Examples of climate impacts on fish, wildlife, and plants

  • Waterfowl: Both conservationists and hunters worry that a warmer, drier climate will adversely affect the enormously productive prairie pothole ‘duck factories’ in Montana, North Dakota and Minnesota on which much of the nation’s waterfowl rely for nesting.
  • Salmon: These species which require cold, fast-flowing streams and rivers to spawn are being affected by warming and by reduced stream flows caused by less snowmelt. Climate change will impact major commercial and recreational fishing industries, as well as indigenous cultures that depend on salmon for their traditional ceremonial and cultural practices.

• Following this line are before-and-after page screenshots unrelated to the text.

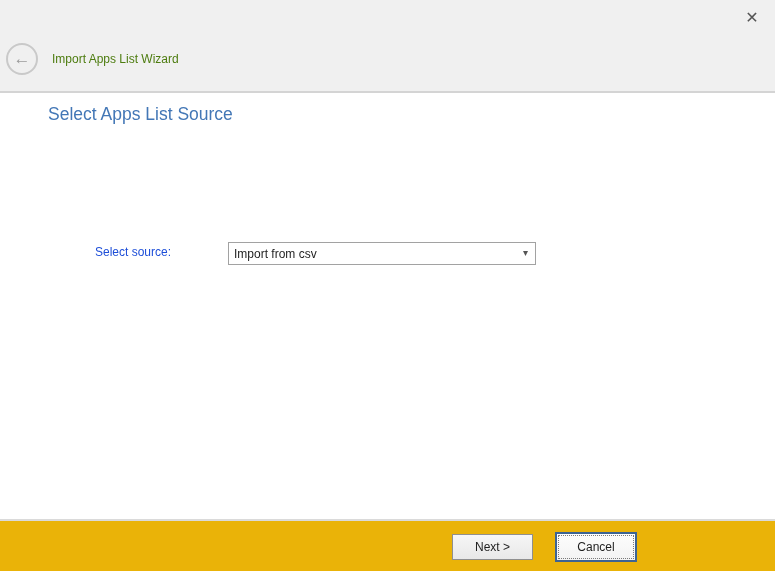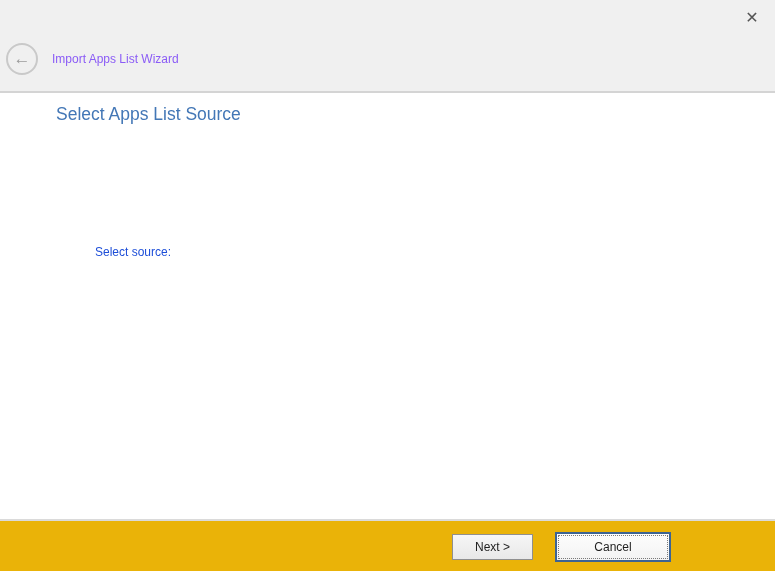"Import Apps List Wizard" .wizard-title { color: #8b5cf6 -> #4d7c0f }
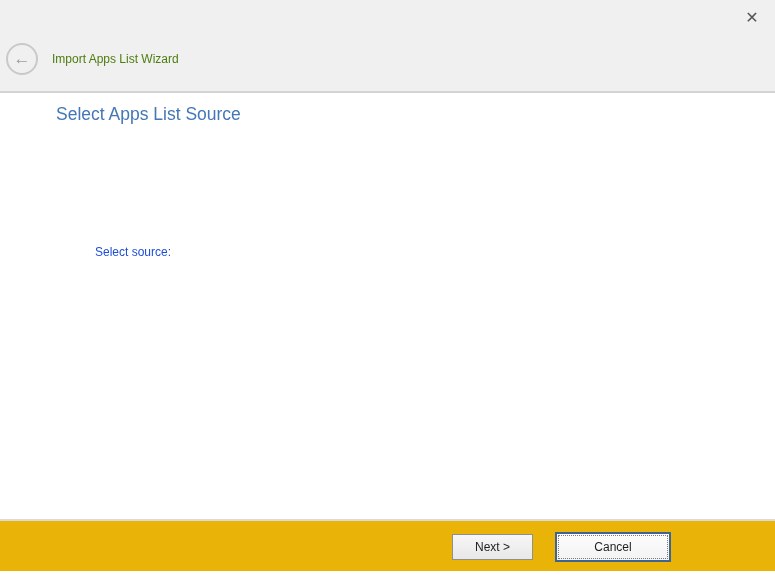"Select Apps List Source" .page-heading { left: 56px -> 48px }
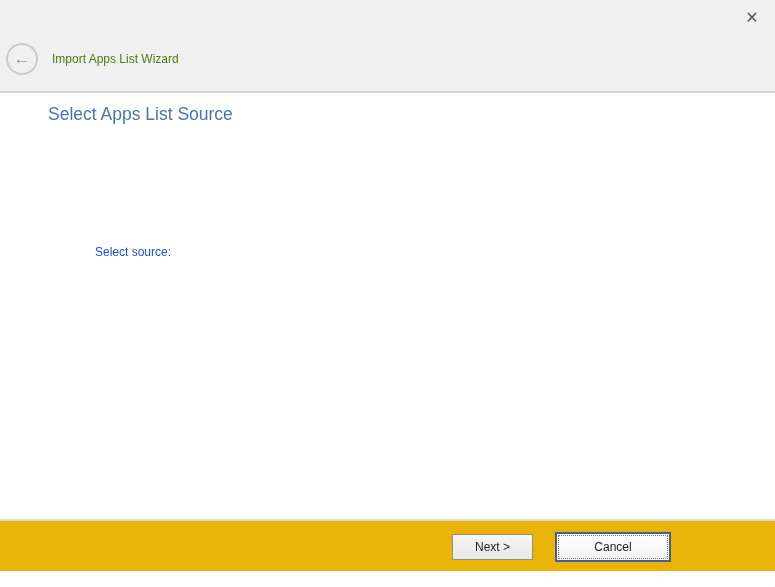"Import from csv" div.combo { html: none -> <div> <span>Import from csv</span> <span>▾</span> </div> }
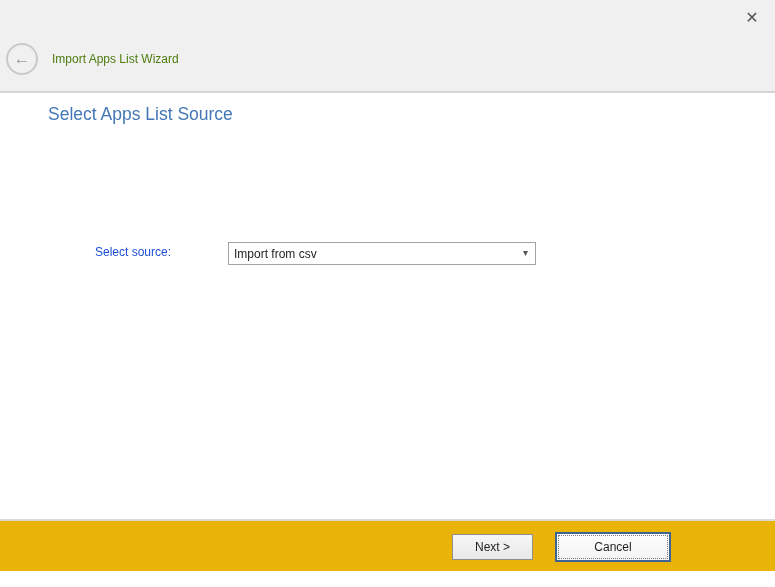"Cancel" .btn-cancel { width: 116px -> 82px }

  • Lodgepole pine: Millions of acres of lodgepole pine and other trees have been killed across the West by an epidemic of mountain pine beetles. The reason: Warmer winters have enabled more beetles to survive the winter, while warmer summer temperatures have enabled the tiny insect to complete more generations per year and expand its range northward.
  • Oysters: In 2007 and 2008, two major West Coast oyster hatcheries discovered that their oyster larvae were dying due to higher acidity in the water being pumped from the sea into their facilities. As the oceans absorb more CO2 from the air, the waters become more acidic, so the problem will escalate.
  • Butterflies: Climate change has brought a mismatch between the life cycle of the Edith's checkerspot butterfly and the timing of the growth and flowering of the plants the caterpillars and adult butterflies depend on. That has caused the butterfly’s population to crash in some areas, especially those along the southern range.